Con una interrogazione urgente, che troverà risposta mercoledì, il capogruppo dell’Italia dei Valori in Consiglio regionale Alessandro Corazza ha raccolto l’appello di Lac, Lav, Legambiente, Lipu e Wwf che nei giorni scorsi aveva fatto notare alcune incongruenze rispetto al permesso concesso per la caccia alla rara specie della Coturnice.

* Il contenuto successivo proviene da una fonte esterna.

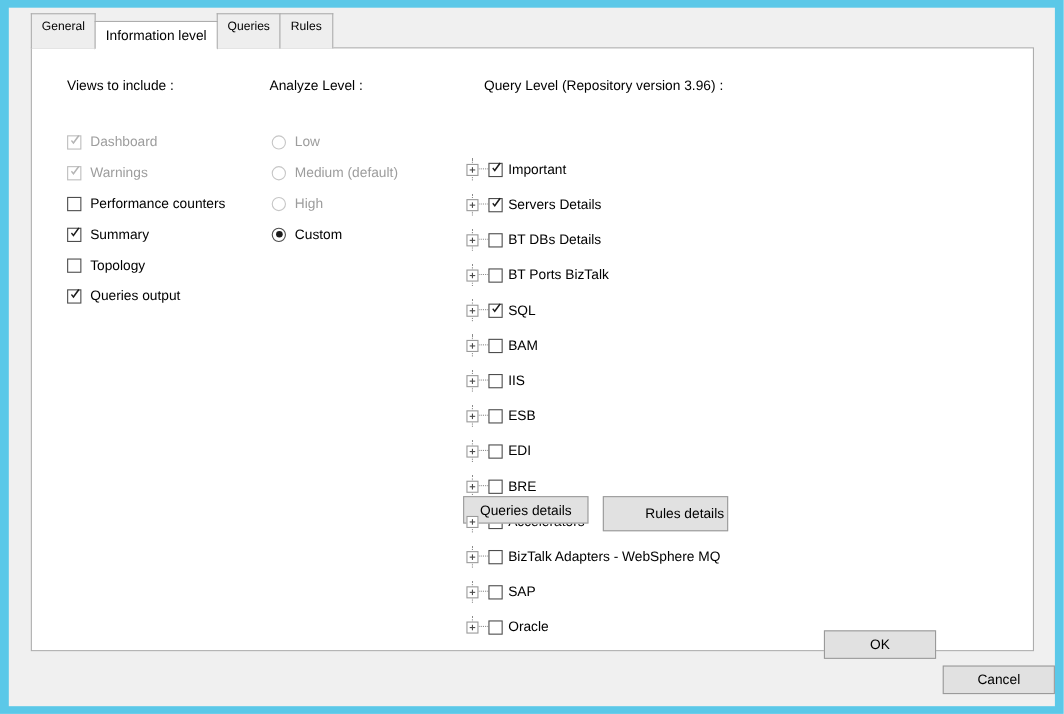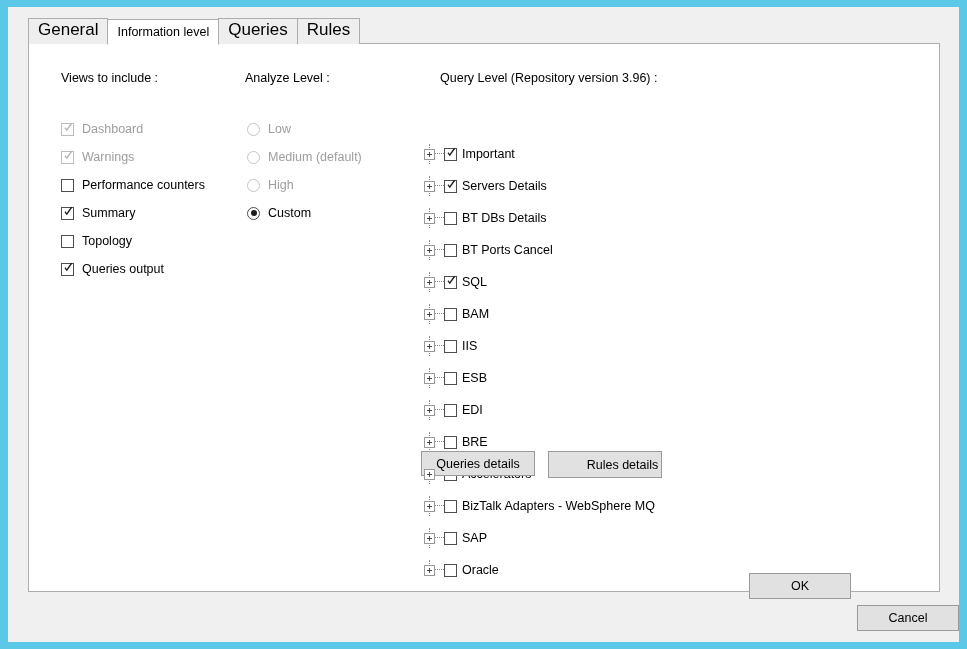"General" .tab { font-size: 17px -> 11px; height: 26px -> 32px }
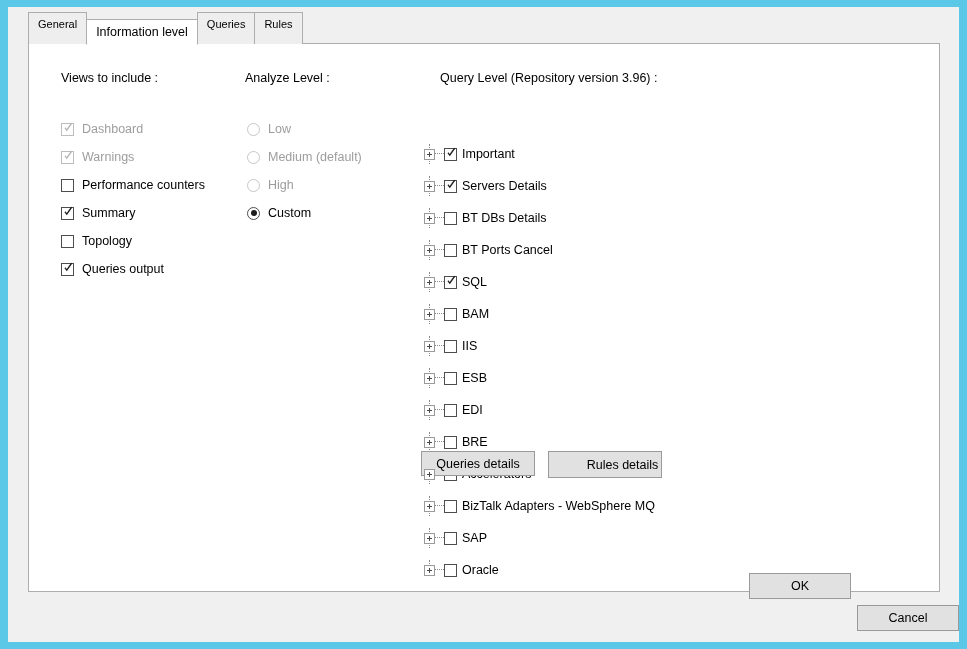"BT Ports Cancel" span.tree-label { text: Cancel -> BizTalk }
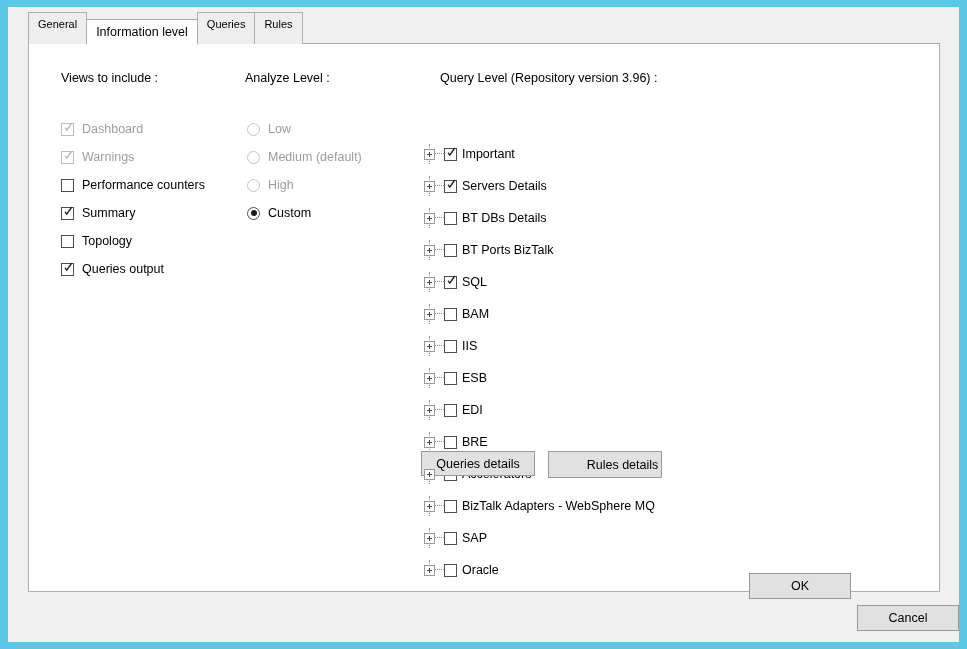"Rules details" #rules-details-button { height: 27px -> 32px }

«Atteso che è stato concessa la possibilità di abbattere un totale di 5 capi nelle riserve del tarvisiano, della Carnia e della Pedemontana, com’è possibile controllare che non ne vengano uccisi più di 5 nella stessa giornata?» La normativa peraltro, modificata un anno fa con la legge di manutenzione, ha abolito l’obbligo per il cacciatore di segnare immediatamente sul tesserino di caccia il capo abbattuto, rendendolo obbligatorio solo a fine giornata, facendo diventare quindi ancor più difficile un controllo sui capi realmente abbattuti. Attualmente in Regione vivono 880 esemplari di coturnice di cui solo 445 in età pre-riproduttiva, e quindi meno di 225 coppie.
«Quali azioni ha intrapreso la Giunta - ha chiesto Corazza - per assicurare che venisse rispettato il limite dei 5 capi abbattuti, anche in termini di comunicazione alle e tra le riserve e i cacciatori?».
L’interrogazione si conclude con la richiesta da parte dell’esponente dell’Italia dei Valori che «nel caso il numero non fosse stato ancora raggiunto e se si confermasse l’impossibilità di un controllo puntuale che permetta di limitare la quantità di capi abbattuti a quello previsto, di procedere con la chiusura anticipata della caccia alla specie coturnice».